### Record extracts ###
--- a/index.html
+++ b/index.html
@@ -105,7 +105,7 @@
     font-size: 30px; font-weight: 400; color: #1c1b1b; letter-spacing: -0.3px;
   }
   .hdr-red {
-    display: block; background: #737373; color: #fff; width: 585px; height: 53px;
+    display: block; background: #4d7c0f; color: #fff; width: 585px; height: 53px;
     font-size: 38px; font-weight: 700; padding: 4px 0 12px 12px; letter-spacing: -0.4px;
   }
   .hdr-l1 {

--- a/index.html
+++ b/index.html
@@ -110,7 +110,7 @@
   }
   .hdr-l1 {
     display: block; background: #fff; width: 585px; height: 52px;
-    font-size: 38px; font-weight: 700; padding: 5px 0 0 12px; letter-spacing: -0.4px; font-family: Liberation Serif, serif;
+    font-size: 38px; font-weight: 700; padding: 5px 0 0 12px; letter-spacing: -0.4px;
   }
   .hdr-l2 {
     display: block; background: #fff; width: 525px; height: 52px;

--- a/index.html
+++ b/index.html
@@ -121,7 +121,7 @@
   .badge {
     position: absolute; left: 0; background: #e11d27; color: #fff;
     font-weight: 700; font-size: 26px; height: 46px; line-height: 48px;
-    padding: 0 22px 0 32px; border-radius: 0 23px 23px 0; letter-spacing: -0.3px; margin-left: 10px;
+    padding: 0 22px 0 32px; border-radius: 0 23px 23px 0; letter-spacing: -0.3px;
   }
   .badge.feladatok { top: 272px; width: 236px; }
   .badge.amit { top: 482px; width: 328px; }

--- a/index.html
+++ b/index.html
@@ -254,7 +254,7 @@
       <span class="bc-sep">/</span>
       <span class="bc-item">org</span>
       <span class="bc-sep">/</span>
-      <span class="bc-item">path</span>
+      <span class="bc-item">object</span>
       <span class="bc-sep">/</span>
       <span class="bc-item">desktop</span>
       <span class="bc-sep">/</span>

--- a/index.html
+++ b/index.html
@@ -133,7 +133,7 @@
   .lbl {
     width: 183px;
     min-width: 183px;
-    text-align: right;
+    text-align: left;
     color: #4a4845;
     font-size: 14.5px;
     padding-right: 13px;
###
- **Required action**: Give back, verbatim, the lines from the top of the entries above through the line containing "#4d7c0f; color: #fff; width: 585px; height: 53px;".

- **Solution for this exercise**:
--- a/index.html
+++ b/index.html
@@ -105,7 +105,7 @@
     font-size: 30px; font-weight: 400; color: #1c1b1b; letter-spacing: -0.3px;
   }
   .hdr-red {
-    display: block; background: #737373; color: #fff; width: 585px; height: 53px;
+    display: block; background: #4d7c0f; color: #fff; width: 585px; height: 53px;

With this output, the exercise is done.